ACTION ITEM
Below are records; copy every line among them that contains the word "品质保证".
======
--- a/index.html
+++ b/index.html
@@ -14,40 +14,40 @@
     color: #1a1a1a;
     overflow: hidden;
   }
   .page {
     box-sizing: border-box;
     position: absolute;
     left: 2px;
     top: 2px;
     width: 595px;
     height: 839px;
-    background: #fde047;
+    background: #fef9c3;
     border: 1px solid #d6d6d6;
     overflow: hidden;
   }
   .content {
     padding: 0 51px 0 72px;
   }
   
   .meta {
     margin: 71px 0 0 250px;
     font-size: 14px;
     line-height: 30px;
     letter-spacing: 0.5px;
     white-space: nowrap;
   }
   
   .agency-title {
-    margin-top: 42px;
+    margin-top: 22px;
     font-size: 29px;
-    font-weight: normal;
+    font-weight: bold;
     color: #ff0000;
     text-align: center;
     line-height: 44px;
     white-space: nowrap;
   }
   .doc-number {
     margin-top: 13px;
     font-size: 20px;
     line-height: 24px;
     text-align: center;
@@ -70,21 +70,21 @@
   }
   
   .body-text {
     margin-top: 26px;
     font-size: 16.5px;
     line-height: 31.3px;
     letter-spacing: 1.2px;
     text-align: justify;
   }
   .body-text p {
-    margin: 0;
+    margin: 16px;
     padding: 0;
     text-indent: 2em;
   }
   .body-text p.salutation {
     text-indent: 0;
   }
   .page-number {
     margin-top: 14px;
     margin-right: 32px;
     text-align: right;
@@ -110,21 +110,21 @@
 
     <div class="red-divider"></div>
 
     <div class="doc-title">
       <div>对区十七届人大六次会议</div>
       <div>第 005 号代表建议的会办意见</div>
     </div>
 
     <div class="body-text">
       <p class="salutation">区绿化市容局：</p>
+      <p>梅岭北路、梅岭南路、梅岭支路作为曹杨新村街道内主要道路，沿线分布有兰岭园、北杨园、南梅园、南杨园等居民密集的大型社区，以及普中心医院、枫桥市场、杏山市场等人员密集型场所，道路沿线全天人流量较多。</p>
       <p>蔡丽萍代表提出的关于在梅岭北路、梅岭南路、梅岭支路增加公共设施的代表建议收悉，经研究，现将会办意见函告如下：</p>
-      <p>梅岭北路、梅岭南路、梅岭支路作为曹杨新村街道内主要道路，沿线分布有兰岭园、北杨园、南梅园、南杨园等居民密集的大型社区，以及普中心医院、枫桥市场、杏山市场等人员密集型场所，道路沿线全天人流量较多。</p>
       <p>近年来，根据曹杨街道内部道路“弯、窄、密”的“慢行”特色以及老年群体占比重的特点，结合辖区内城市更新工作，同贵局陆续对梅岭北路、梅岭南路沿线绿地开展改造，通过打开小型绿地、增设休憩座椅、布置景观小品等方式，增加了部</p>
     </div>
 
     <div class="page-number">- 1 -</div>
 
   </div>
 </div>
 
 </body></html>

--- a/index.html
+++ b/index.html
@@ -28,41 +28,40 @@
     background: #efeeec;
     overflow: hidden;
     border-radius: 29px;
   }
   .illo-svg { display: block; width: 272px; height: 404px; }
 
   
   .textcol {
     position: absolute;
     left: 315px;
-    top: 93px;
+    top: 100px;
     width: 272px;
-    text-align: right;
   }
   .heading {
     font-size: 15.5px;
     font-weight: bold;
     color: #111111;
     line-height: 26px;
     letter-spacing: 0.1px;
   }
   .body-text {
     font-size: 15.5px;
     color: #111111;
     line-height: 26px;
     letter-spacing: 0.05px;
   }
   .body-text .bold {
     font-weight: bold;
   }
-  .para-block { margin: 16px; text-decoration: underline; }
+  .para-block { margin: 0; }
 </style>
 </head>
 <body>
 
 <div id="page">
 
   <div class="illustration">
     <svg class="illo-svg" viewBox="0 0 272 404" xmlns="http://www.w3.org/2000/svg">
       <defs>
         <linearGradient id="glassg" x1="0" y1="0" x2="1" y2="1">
======
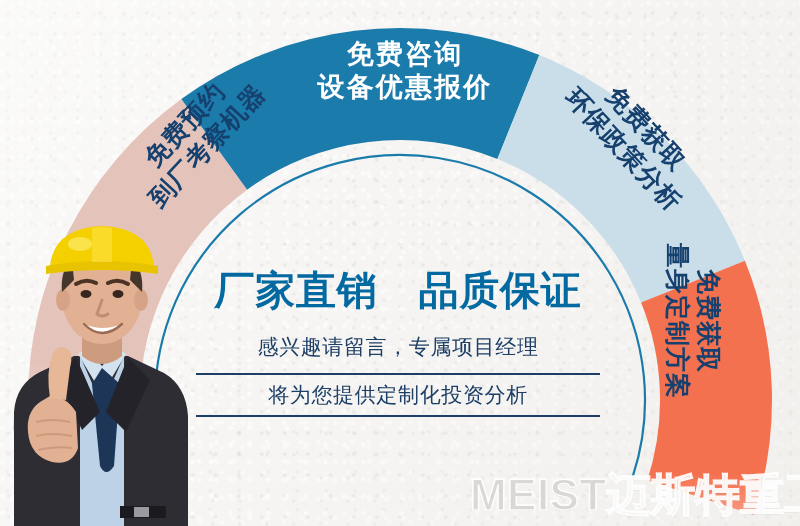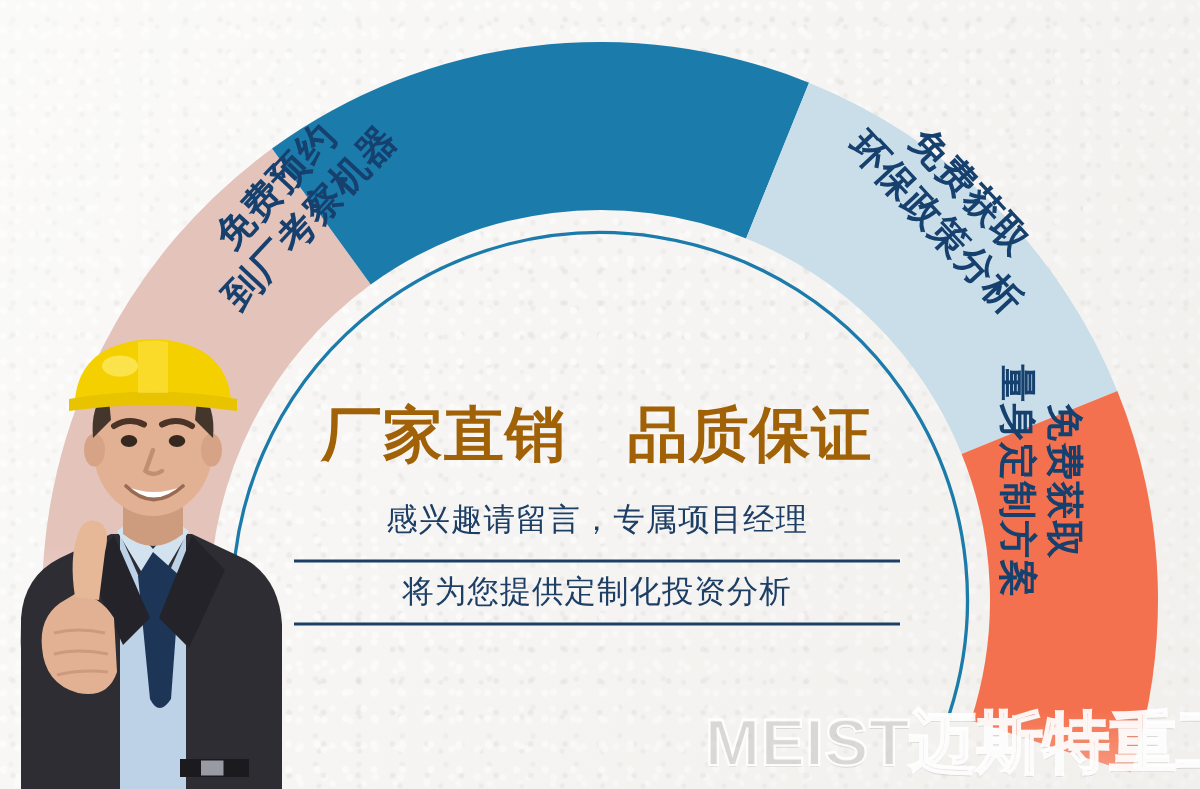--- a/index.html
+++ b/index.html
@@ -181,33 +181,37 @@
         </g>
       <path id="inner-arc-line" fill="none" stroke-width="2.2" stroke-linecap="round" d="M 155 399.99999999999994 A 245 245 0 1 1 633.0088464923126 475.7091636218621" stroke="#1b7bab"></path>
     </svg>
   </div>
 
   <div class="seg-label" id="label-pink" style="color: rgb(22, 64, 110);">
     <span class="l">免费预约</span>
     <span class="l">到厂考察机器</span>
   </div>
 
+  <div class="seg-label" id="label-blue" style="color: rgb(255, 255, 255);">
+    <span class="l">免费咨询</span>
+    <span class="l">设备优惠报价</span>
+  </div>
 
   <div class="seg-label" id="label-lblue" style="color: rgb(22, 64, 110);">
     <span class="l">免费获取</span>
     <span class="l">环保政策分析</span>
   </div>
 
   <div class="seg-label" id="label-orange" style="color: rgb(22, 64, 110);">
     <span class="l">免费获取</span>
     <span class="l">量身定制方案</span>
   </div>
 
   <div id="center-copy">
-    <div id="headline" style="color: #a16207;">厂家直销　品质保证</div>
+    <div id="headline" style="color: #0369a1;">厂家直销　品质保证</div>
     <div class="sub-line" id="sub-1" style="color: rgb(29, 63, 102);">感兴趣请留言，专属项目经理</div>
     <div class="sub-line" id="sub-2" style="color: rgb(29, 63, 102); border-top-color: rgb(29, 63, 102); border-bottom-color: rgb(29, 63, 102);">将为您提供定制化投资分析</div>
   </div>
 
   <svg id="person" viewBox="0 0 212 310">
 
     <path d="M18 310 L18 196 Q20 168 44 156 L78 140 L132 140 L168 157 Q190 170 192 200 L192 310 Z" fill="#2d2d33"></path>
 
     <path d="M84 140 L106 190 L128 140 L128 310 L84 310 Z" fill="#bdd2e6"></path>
======
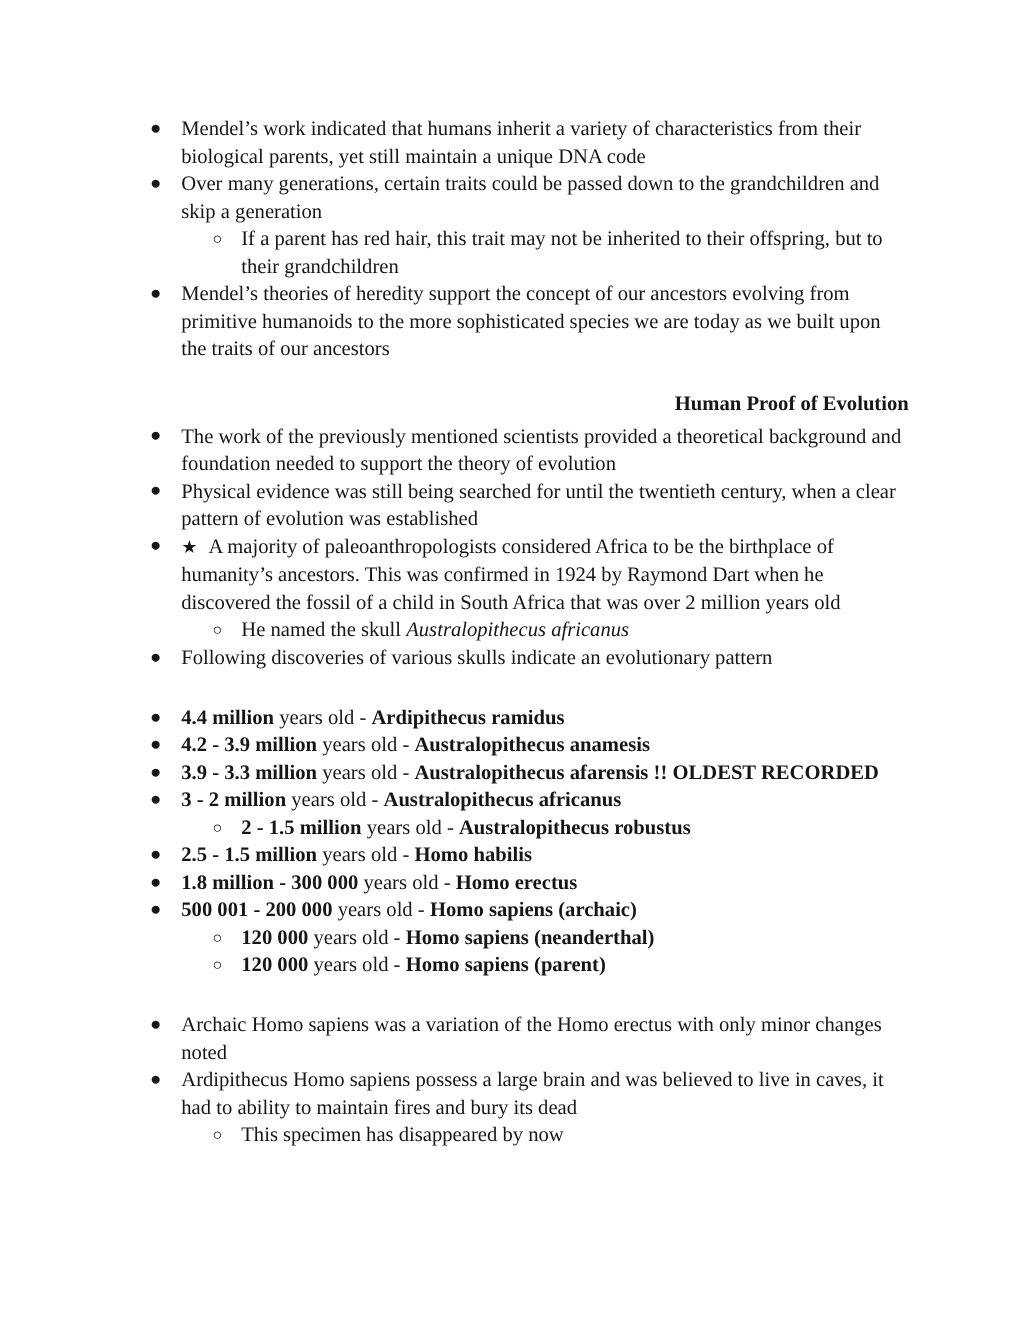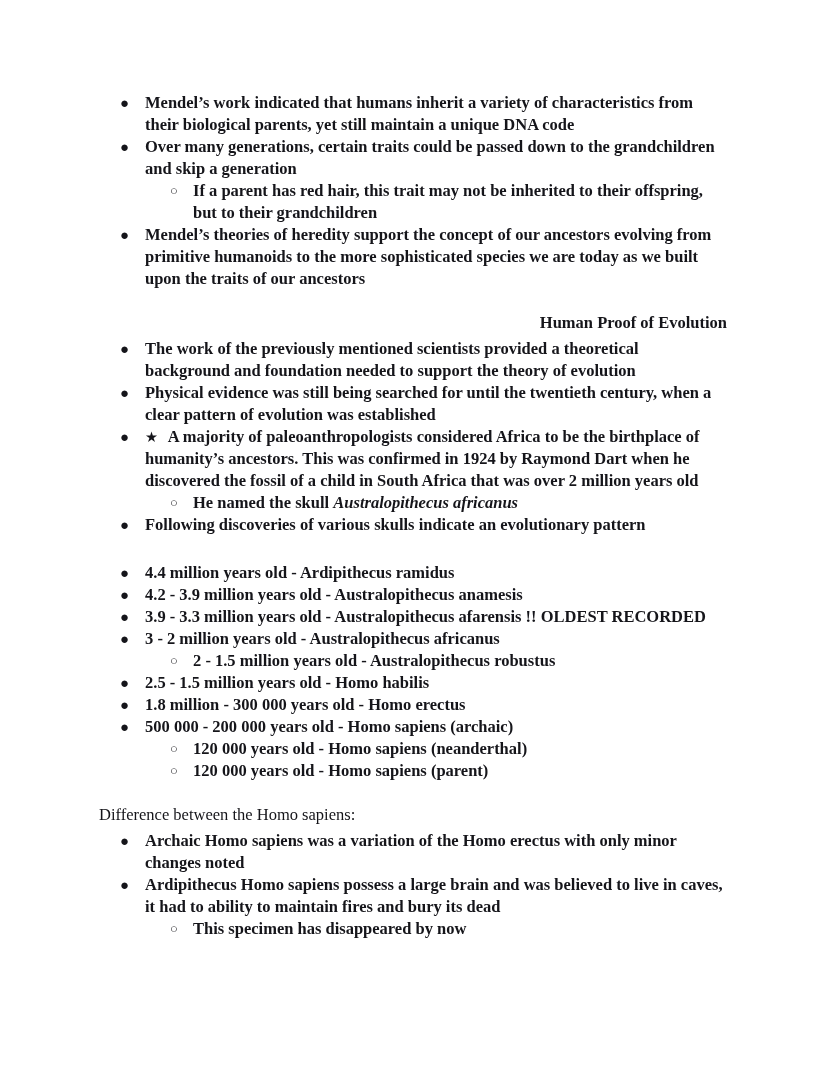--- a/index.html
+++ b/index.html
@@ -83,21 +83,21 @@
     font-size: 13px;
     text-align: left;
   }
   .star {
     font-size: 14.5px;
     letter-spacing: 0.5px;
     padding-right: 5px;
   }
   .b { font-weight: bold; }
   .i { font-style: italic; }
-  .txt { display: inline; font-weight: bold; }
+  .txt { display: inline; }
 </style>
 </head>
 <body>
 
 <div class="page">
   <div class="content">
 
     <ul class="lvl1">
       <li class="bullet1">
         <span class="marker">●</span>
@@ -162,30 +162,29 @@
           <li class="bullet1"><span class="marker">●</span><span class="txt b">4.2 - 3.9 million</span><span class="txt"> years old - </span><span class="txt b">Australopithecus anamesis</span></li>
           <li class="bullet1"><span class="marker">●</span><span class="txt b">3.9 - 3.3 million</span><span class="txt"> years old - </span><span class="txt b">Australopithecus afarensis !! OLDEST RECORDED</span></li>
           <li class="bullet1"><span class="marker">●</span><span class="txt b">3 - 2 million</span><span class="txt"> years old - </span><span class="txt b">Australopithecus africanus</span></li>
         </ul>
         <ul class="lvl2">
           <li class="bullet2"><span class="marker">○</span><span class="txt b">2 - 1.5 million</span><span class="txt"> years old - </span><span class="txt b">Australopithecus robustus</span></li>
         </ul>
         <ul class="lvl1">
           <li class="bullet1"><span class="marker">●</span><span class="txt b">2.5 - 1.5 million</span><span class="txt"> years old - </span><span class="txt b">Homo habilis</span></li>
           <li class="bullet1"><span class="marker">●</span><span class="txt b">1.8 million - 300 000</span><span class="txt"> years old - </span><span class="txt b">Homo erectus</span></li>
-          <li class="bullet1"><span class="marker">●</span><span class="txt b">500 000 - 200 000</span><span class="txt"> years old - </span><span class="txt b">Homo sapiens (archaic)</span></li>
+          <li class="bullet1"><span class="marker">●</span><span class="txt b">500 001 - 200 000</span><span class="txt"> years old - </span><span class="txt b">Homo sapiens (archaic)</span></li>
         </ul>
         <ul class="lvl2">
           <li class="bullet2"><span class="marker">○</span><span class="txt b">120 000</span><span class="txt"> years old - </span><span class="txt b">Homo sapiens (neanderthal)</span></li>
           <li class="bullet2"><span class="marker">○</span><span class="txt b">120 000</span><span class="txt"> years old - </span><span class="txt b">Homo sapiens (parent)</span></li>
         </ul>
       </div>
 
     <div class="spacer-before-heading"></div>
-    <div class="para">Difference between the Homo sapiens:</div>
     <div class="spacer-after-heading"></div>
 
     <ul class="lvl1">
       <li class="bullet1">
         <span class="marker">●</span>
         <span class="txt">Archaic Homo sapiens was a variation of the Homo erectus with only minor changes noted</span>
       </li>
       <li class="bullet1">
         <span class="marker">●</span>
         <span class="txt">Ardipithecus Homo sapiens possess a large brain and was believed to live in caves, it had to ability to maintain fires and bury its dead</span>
======
SOLVED EXERCISE
-    <div id="headline" style="color: #a16207;">厂家直销　品质保证</div>
+    <div id="headline" style="color: #0369a1;">厂家直销　品质保证</div>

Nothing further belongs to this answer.